[Entries taken from a collection]
--- START ---
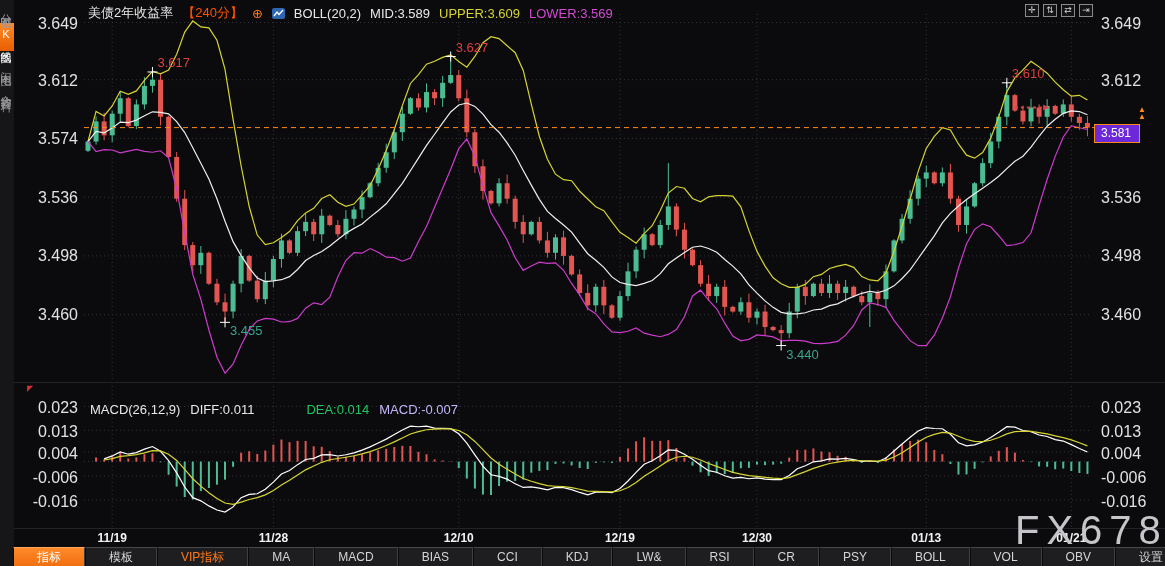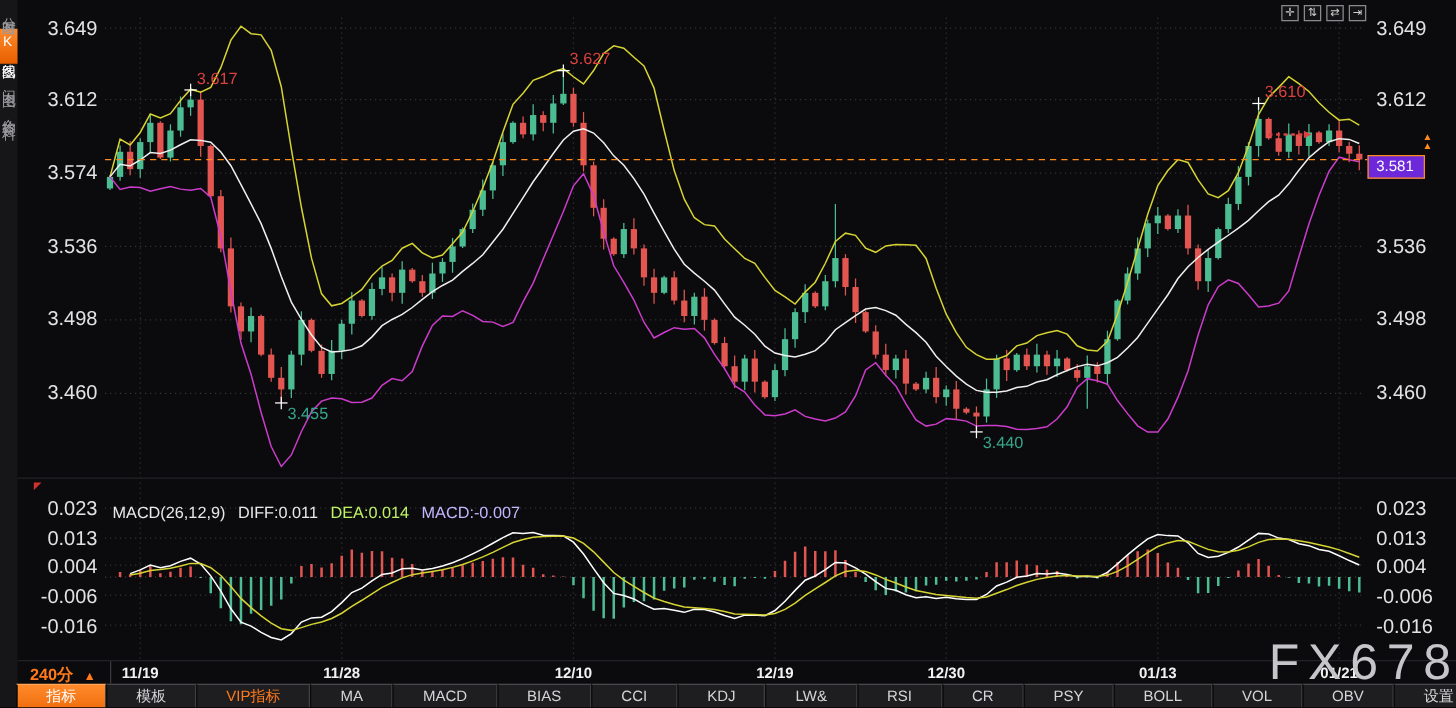--- a/index.html
+++ b/index.html
@@ -35,21 +35,21 @@
   .ylab.r { left:1101px; width:60px; text-align:left; }
 
   .price-badge { position:absolute; left:1094px; top:124px; border:1px solid #ff8c1a; background:#6d28d9;
                  color:#fff; font-size:12px; padding:1px 8px 2px 6px; z-index:4; }
   .badge-marks { position:absolute; left:1138px; top:106px; color:#ff8c1a; font-size:8px; line-height:7px;
                  text-align:center; z-index:4; }
 
   
   .macd-hdr { position:absolute; left:90px; top:402px; display:flex; gap:10px; font-size:13px; z-index:4; }
   .macd-hdr .w { color:#e8e8e8; }
-  .macd-hdr .y { color:#bef264; }
+  .macd-hdr .y { color:#22c55e;margin-left:42px; }
   .macd-hdr .m { color:#c4b5fd; }
   .panel-handle { position:absolute; left:27px; top:384px; color:#d03030; font-size:8px; z-index:4; }
 
   
   .xstrip { position:absolute; left:14px; right:0; top:529px; height:18px; z-index:4; }
   .period-ind { position:absolute; left:10px; top:2px; color:#ff7a1a; font-size:13px; font-weight:bold; }
   .period-ind .arr { font-size:10px; margin-left:8px; }
   .xdivider { position:absolute; left:74px; top:0; width:1px; height:18px; background:#3a3a3e; }
 
   
@@ -511,20 +511,33 @@
   <div class="divline" style="top:382px"></div>
   <div class="divline" style="top:528px"></div>
 
   <div class="sidebar">
     <div class="side-item">分时图</div>
     <div class="side-item active">K线图</div>
     <div class="side-item">闪电图</div>
     <div class="side-item">合约资料</div>
   </div>
 
+  <div class="hdr">
+    <span class="title">美债2年收益率</span>
+    <span class="period">【240分】</span>
+    <span class="circle-plus">⊕</span>
+    <svg width="13" height="13">
+      <rect x="0" y="1" width="13" height="11" rx="2" fill="#2f66b0"></rect>
+      <polyline points="2,9 5,5 7,7.5 11,3" fill="none" stroke="#fff" stroke-width="1.3"></polyline>
+    </svg>
+    <span class="boll">BOLL(20,2)</span>
+    <span class="mid">MID:3.589</span>
+    <span class="upper">UPPER:3.609</span>
+    <span class="lower">LOWER:3.569</span>
+  </div>
 
   <div class="tool-icons">
     <div class="tool-btn">✛</div>
     <div class="tool-btn">⇅</div>
     <div class="tool-btn">⇄</div>
     <div class="tool-btn">⇥</div>
   </div>
 
   <div class="ylab l" style="top:15px">3.649</div>
   <div class="ylab l" style="top:72px">3.612</div>
@@ -554,26 +567,20 @@
   <div class="ylab l" style="top:423px">0.013</div>
   <div class="ylab l" style="top:445px">0.004</div>
   <div class="ylab l" style="top:469px">-0.006</div>
   <div class="ylab l" style="top:493px">-0.016</div>
   <div class="ylab r" style="top:399px">0.023</div>
   <div class="ylab r" style="top:423px">0.013</div>
   <div class="ylab r" style="top:445px">0.004</div>
   <div class="ylab r" style="top:469px">-0.006</div>
   <div class="ylab r" style="top:493px">-0.016</div>
 
-  <div class="xstrip">
-    <div class="period-ind">
-      <span>240分</span><span class="arr">▲</span>
-    </div>
-    <div class="xdivider"></div>
-  </div>
 
   <div class="toolbar">
     <div class="tcell active">指标</div>
     <div class="tcell">模板</div>
     <div class="tcell vip">VIP指标</div>
     <div class="tcell">MA</div>
     <div class="tcell">MACD</div>
     <div class="tcell">BIAS</div>
     <div class="tcell">CCI</div>
     <div class="tcell">KDJ</div>

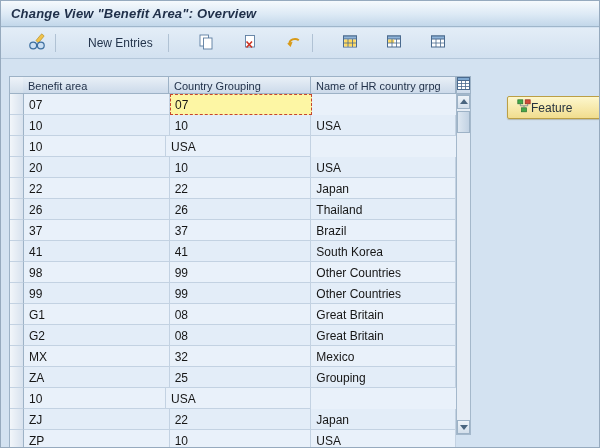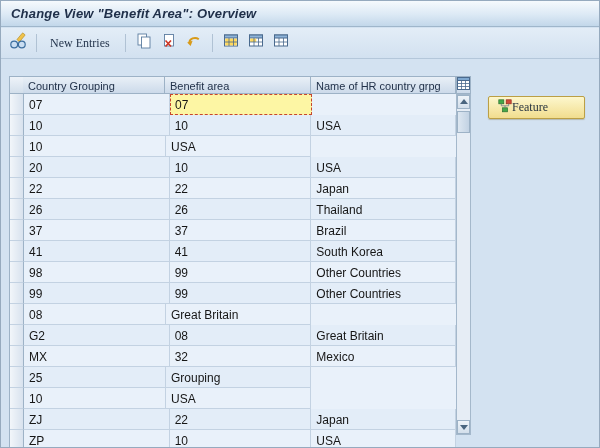--- a/index.html
+++ b/index.html
@@ -18,21 +18,21 @@
     display: flex; align-items: center; padding-left: 10px;
   }
   .title { font-size: 13px; font-weight: bold; font-style: italic; color: #20304a; letter-spacing: .2px; }
   
   .toolbar {
     position: absolute; left: 0; top: 27px; right: 0; height: 31px;
     background: linear-gradient(180deg, #e3edf7, #d2e1f0);
     border-bottom: 1px solid #b4c7da;
     display: flex; align-items: center; padding: 0 6px; gap: 3px;
   }
-  button { font-family: Liberation Serif, serif; background: none; border: none; cursor: default; }
+  button { font-family: Liberation Sans, sans-serif; background: none; border: none; cursor: default; margin-left: 19px; }
   .tb-icon { width: 22px; height: 22px; display: flex; align-items: center; justify-content: center; border: 1px solid transparent; border-radius: 2px; }
   .tb-text { font-size: 12px; color: #24344c; padding: 3px 7px 3px 5px; border: 1px solid transparent; border-radius: 2px; white-space: nowrap; }
   .tb-sep { width: 1px; height: 18px; background: #b0c2d4; margin: 0 4px; }
   
   .table-area { position: absolute; left: 8px; top: 75px; width: 462px; height: 373px; }
   .thead { display: flex; height: 18px; }
   .hsel { width: 14px; height: 18px; background: linear-gradient(#eef3f9, #d3dfeb); border: 1px solid #9db2c6; border-right: none; }
   .hcell {
     height: 18px; background: linear-gradient(#e9f0f7, #ccdaea);
     border: 1px solid #9db2c6; border-left: none;
@@ -145,22 +145,22 @@
           <rect x="2.5" y="3" width="13" height="3" fill="#8fb4d9" stroke="#4a6a8e"></rect>
           <path d="M2.5 10h13 M7 6v8 M11.5 6v8" stroke="#4a6a8e" stroke-width="0.8" fill="none"></path>
         </svg>
       </span>
     </button>
   </div>
 
   <div class="table-area">
     <div class="thead">
       <div class="hsel"></div>
+      <div class="hcell c0">Benefit area</div>
       <div class="hcell c1">Country Grouping</div>
-      <div class="hcell c0">Benefit area</div>
       <div class="hcell c2">Name of HR country grpg</div>
       <div class="hconfig">
         <span>
           <svg width="13" height="13" viewBox="0 0 13 13">
             <rect x="0.5" y="0.5" width="12" height="12" fill="#ffffff" stroke="#4a6a8e"></rect>
             <rect x="0.5" y="0.5" width="12" height="3" fill="#7fa8d0" stroke="#4a6a8e"></rect>
             <path d="M0.5 6.5h12 M0.5 9.5h12 M4.5 3.5v9 M8.5 3.5v9" stroke="#4a6a8e" stroke-width="0.8"></path>
           </svg>
         </span>
       </div>
@@ -219,37 +219,39 @@
           <div class="tcell w2">Other Countries</div>
         </div>
         <div class="trow alt">
           <div class="rowsel"></div>
           <div class="tcell w0">99</div>
           <div class="tcell w1">99</div>
           <div class="tcell w2">Other Countries</div>
         </div>
         <div class="trow">
           <div class="rowsel"></div>
+          <div class="tcell w0">G1</div>
           <div class="tcell w1">08</div>
           <div class="tcell w2">Great Britain</div>
         </div>
         <div class="trow alt">
           <div class="rowsel"></div>
           <div class="tcell w0">G2</div>
           <div class="tcell w1">08</div>
           <div class="tcell w2">Great Britain</div>
         </div>
         <div class="trow">
           <div class="rowsel"></div>
           <div class="tcell w0">MX</div>
           <div class="tcell w1">32</div>
           <div class="tcell w2">Mexico</div>
         </div>
         <div class="trow alt">
           <div class="rowsel"></div>
+          <div class="tcell w0">ZA</div>
           <div class="tcell w1">25</div>
           <div class="tcell w2">Grouping</div>
         </div>
         <div class="trow">
           <div class="rowsel"></div>
           <div class="tcell w1">10</div>
           <div class="tcell w2">USA</div>
         </div>
         <div class="trow alt">
           <div class="rowsel"></div>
--- END ---
[What the task asks]: Lines with "Liberation": find them in the data and copy each one.

[Result of the exercise]:
-  button { font-family: Liberation Serif, serif; background: none; border: none; cursor: default; }
+  button { font-family: Liberation Sans, sans-serif; background: none; border: none; cursor: default; margin-left: 19px; }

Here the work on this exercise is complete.